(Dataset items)

------------

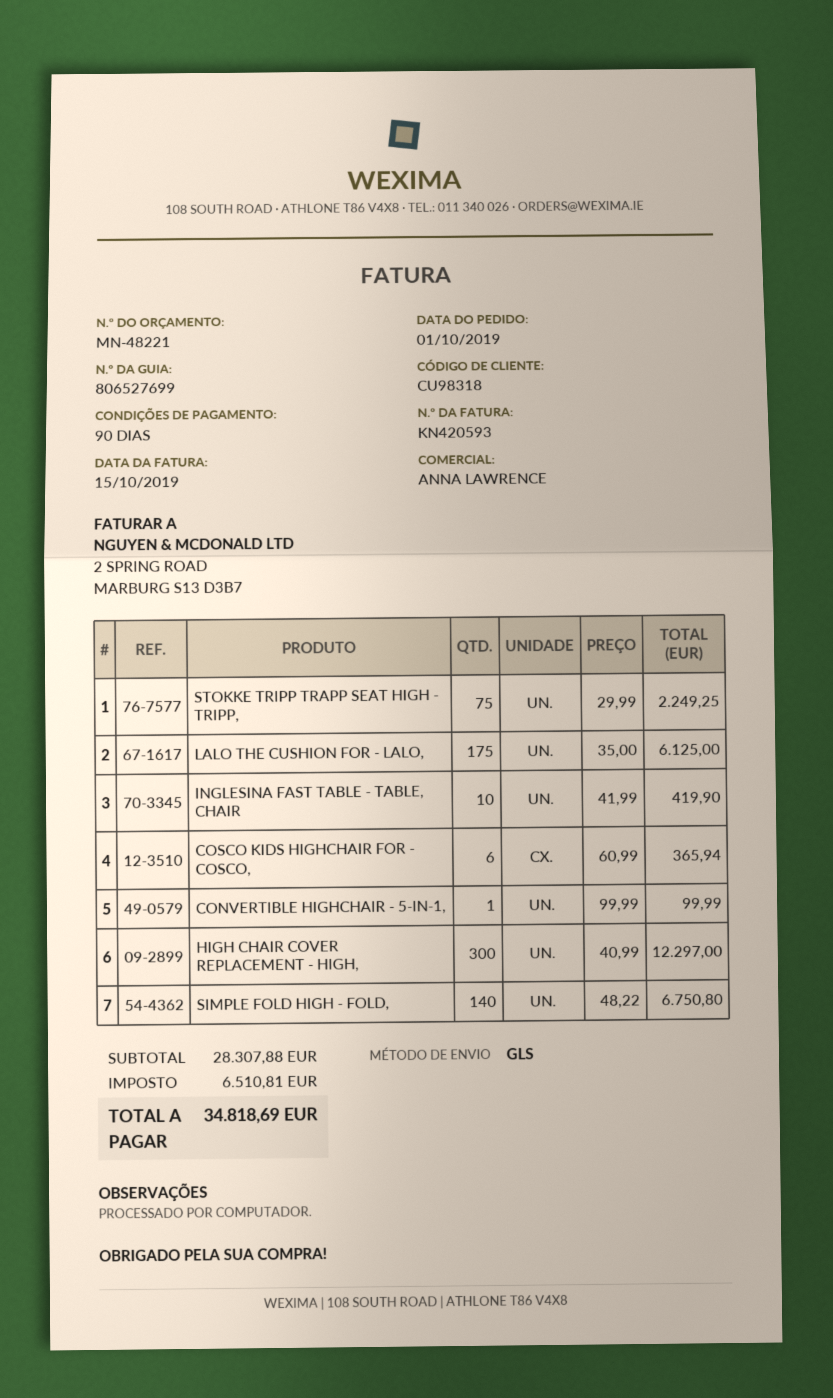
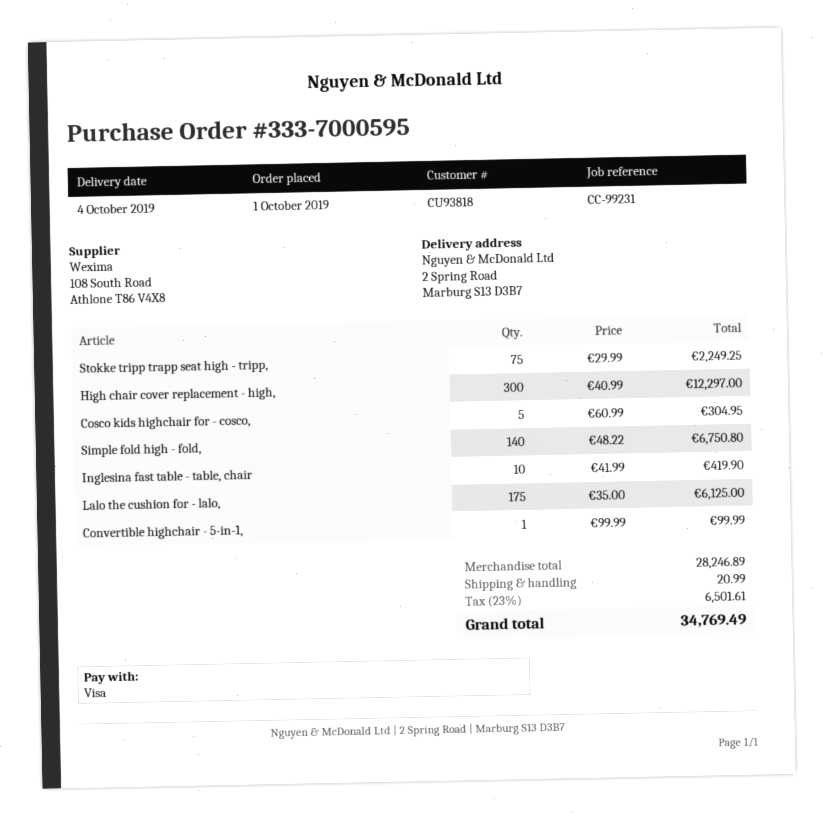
customer number: CU98318 -> CU93818
COSCO KIDS HIGHCHAIR FOR - COSCO,: 6 x 60.99 = 365.94 -> 5 x 60.99 = 304.95
subtotal: 28307.88 -> 28246.89
shipping: none -> 20.99
tax: 6510.81 -> 6501.61
total: 34818.69 -> 34769.49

------------

**INSTRUCTIONS TO FOLLOW**
Nothing but the lines from the one containing "COSCO KIDS HIGHCHAIR" through the last line of the data above should be set down, word for word.

**COMPLETED TASK**
COSCO KIDS HIGHCHAIR FOR - COSCO,: 6 x 60.99 = 365.94 -> 5 x 60.99 = 304.95
subtotal: 28307.88 -> 28246.89
shipping: none -> 20.99
tax: 6510.81 -> 6501.61
total: 34818.69 -> 34769.49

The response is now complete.